Rules could ease COTS requirements

Proposed rule to exempt COTS items from some restructions

If a proposed rule published today becomes final, agencies could buy commercial off-the-shelf (COTS) items without regard to certain requirements originally designed to encourage the use of goods made in the United States and its formal trade partners.

COTS refers to products that are sold in substantial quantities to companies and/or consumers, and sold to the government in the same form as they are in the commercial marketplace. The new proposal from two acquisition councils would exempt COTS purchases from the requirements of the Trade Agreements or Buy American acts, along with 17 other provisions. Written comments on the proposed rule are due by March 15.

The Trade Agreements Act requires that the government buy only items made or "substantially transformed" in countries with which the United States has trade agreements. The Buy American Act encourages agencies to buy American-made products by adding costs to foreign-made goods.

Numerous exceptions and exemptions exist for both.

The proposed rule, released by the Civilian Agency Acquisition Council and the Defense Acquisition Regulations Council, is intended to apply part of the Clinger-Cohen Act of 1996 to COTS items. If the rule passes as written, it would free agency officials from having to worry about where merchandise is made, said two attorneys who specialize in procurement law.

Creating a Trade Agreements exemption for COTS would be a significant change for agencies, said Louis Victorino, an attorney at Sheppard, Mullin, Richter and Hampton LLP in Washington, D.C. Agencies would suddenly be able to buy items made in Taiwan, Malaysia, South Africa, China and Australia.
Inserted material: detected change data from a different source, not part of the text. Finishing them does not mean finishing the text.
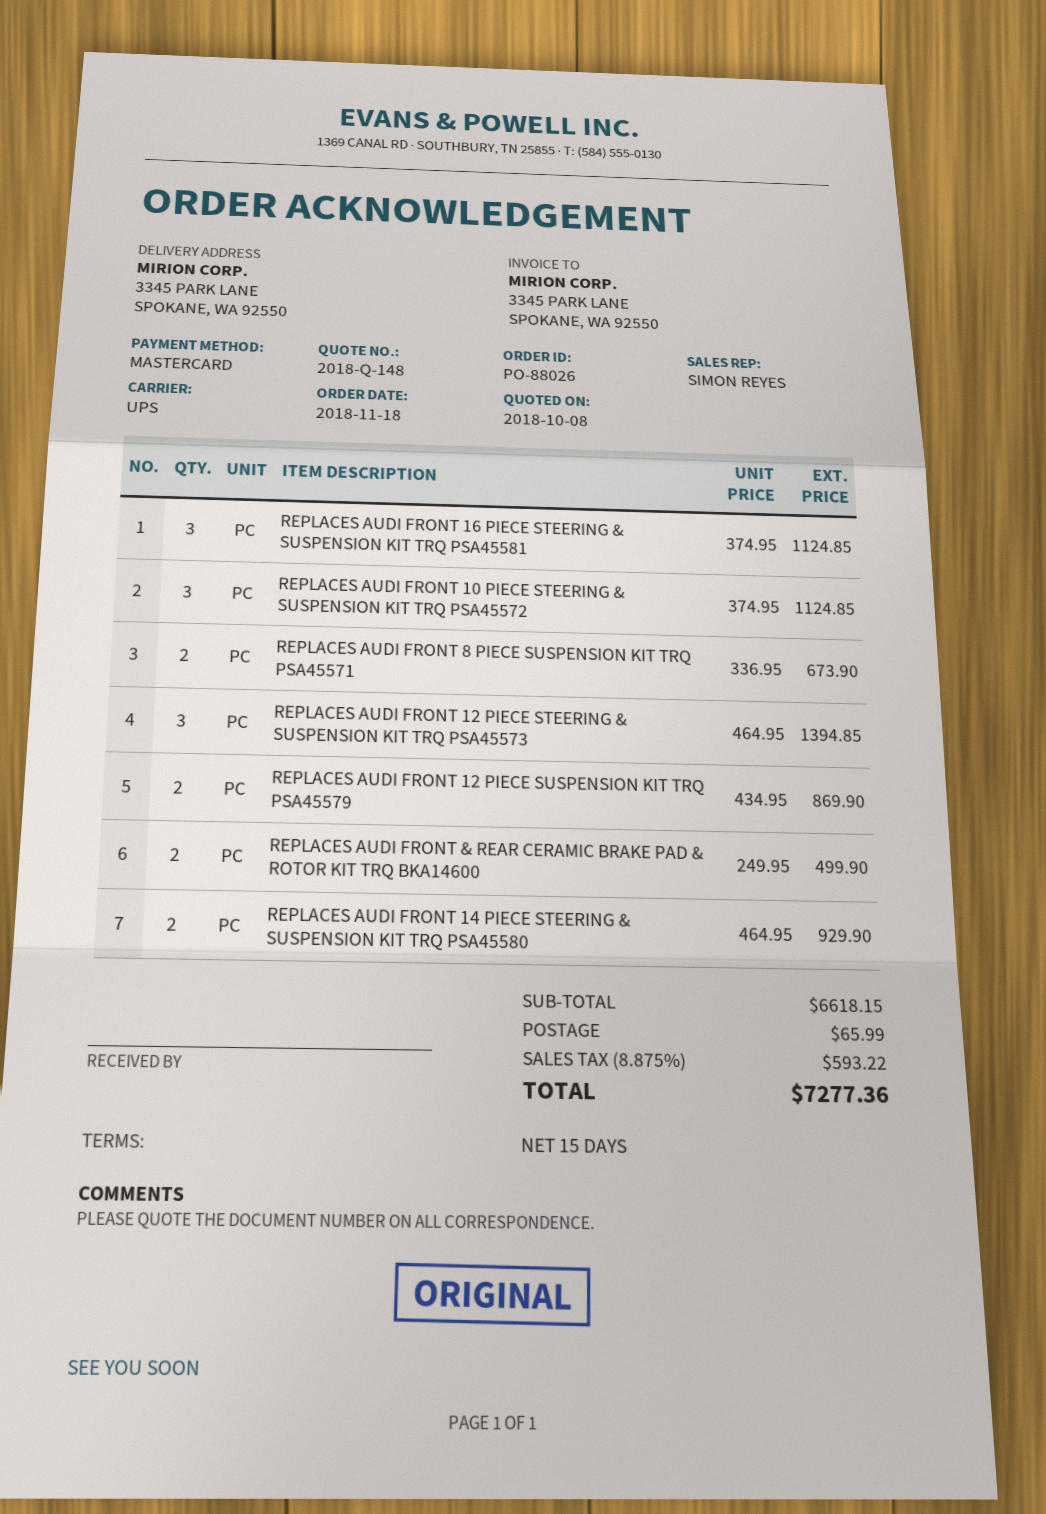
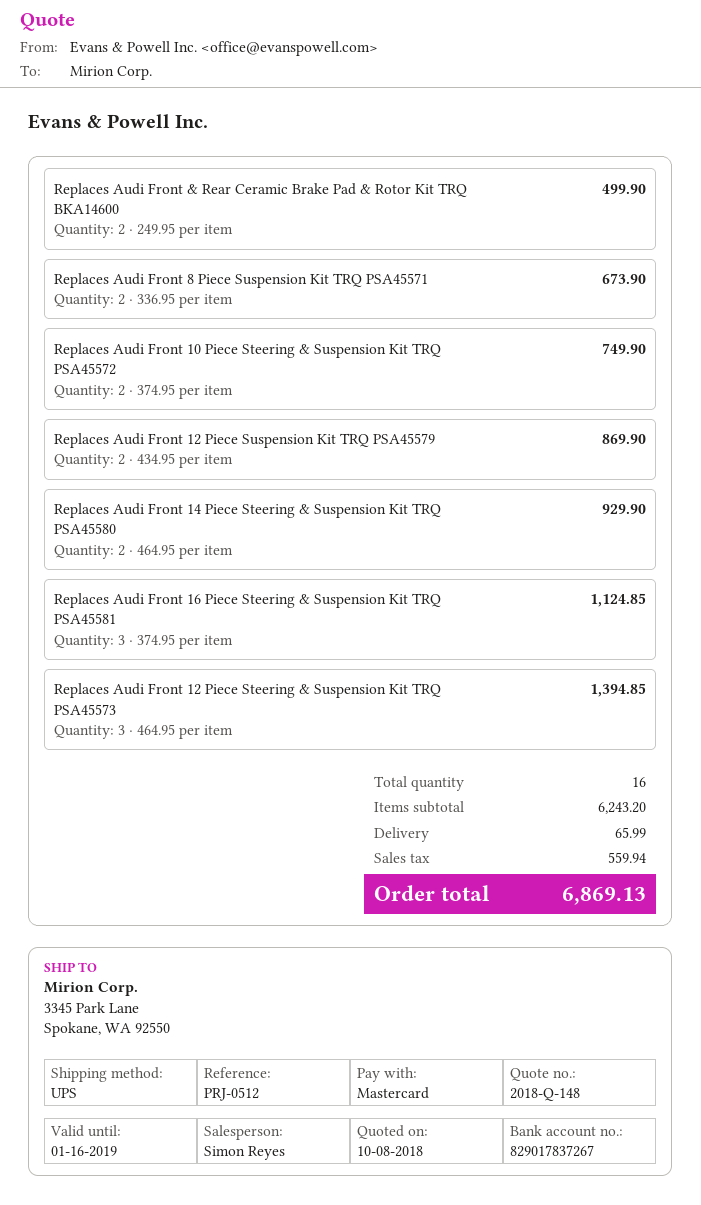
REPLACES AUDI FRONT 10 PIECE STEERING & SUSPENSION KIT TRQ PSA45572: 3 x 374.95 = 1124.85 -> 2 x 374.95 = 749.90
subtotal: 6618.15 -> 6243.20
tax: 593.22 -> 559.94
total: 7277.36 -> 6869.13

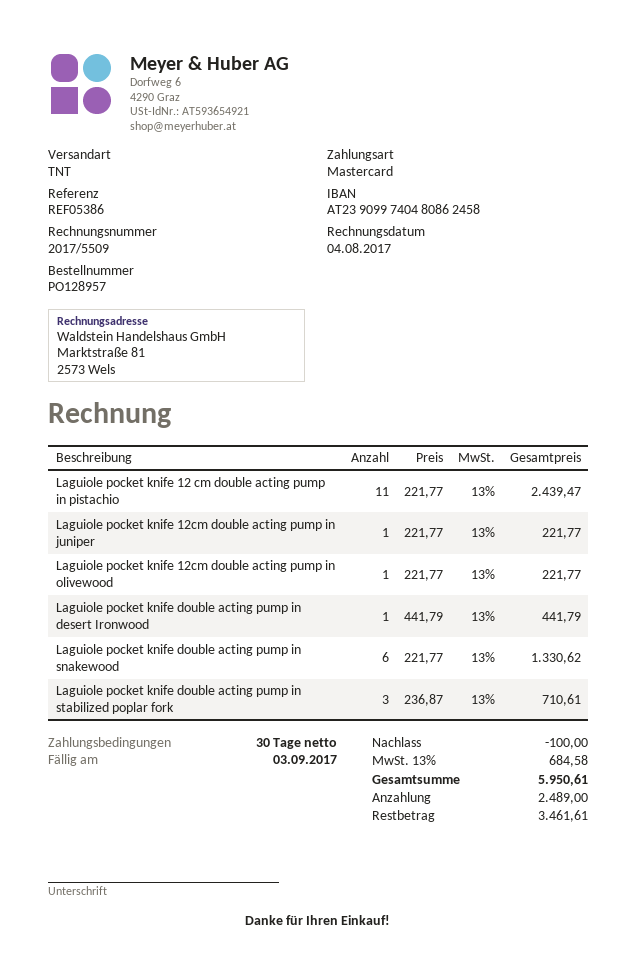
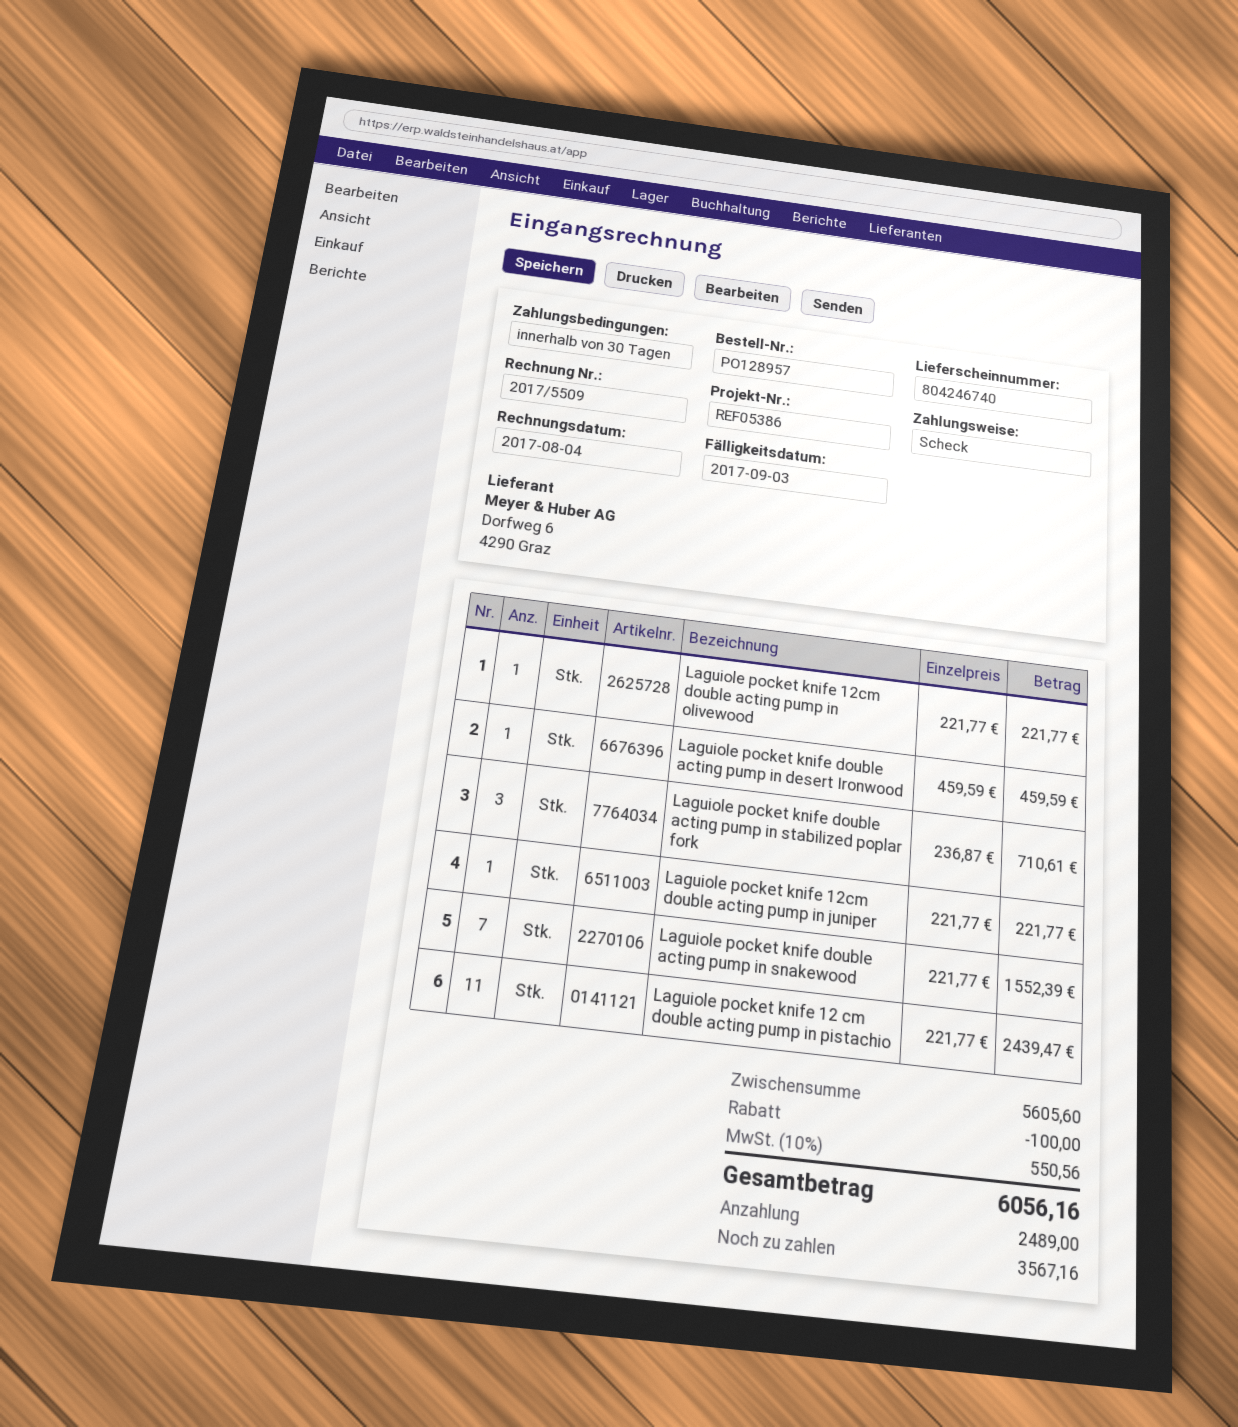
payment method: Mastercard -> cheque
Laguiole pocket knife double acting pump in desert Ironwood: 1 x 441.79 = 441.79 -> 1 x 459.59 = 459.59
Laguiole pocket knife double acting pump in snakewood: 6 x 221.77 = 1330.62 -> 7 x 221.77 = 1552.39
tax: 13% = 684.58 -> 10% = 550.56
total: 5950.61 -> 6056.16
balance: 3461.61 -> 3567.16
"If it becomes the rule, nobody has to worry about where items are manufactured anymore," Victorino said. "A laptop manufactured in Taiwan would no longer have to be substantially transformed in a designated country."

Trade Agreements requirements have been a major obstacle for technology companies, said Jonathan Aronie, also a lawyer at Sheppard Mullin. "If the Trade Agreements Act no longer applies to COTS items, it really opens up the marketplace," he said.

The net effect of the new rule will be to free up vendors from rules that don't apply in the nongovernment world, he said. "This will bring us closer to letting commercial companies operate more like commercial companies even when selling to the government."

The proposal runs counter to efforts in Congress last year to strengthen the Buy American Act. Some lawmakers tried to add language to the Defense Authorization Act that would have required companies to keep records on the countries of origin of components they use. It also would have raised the threshold of American-made components that systems must contain from 50 percent to 65 percent. Those measures were ultimately stripped out of the bill.

"It was going in the opposite direction," Victorino said of last year's efforts.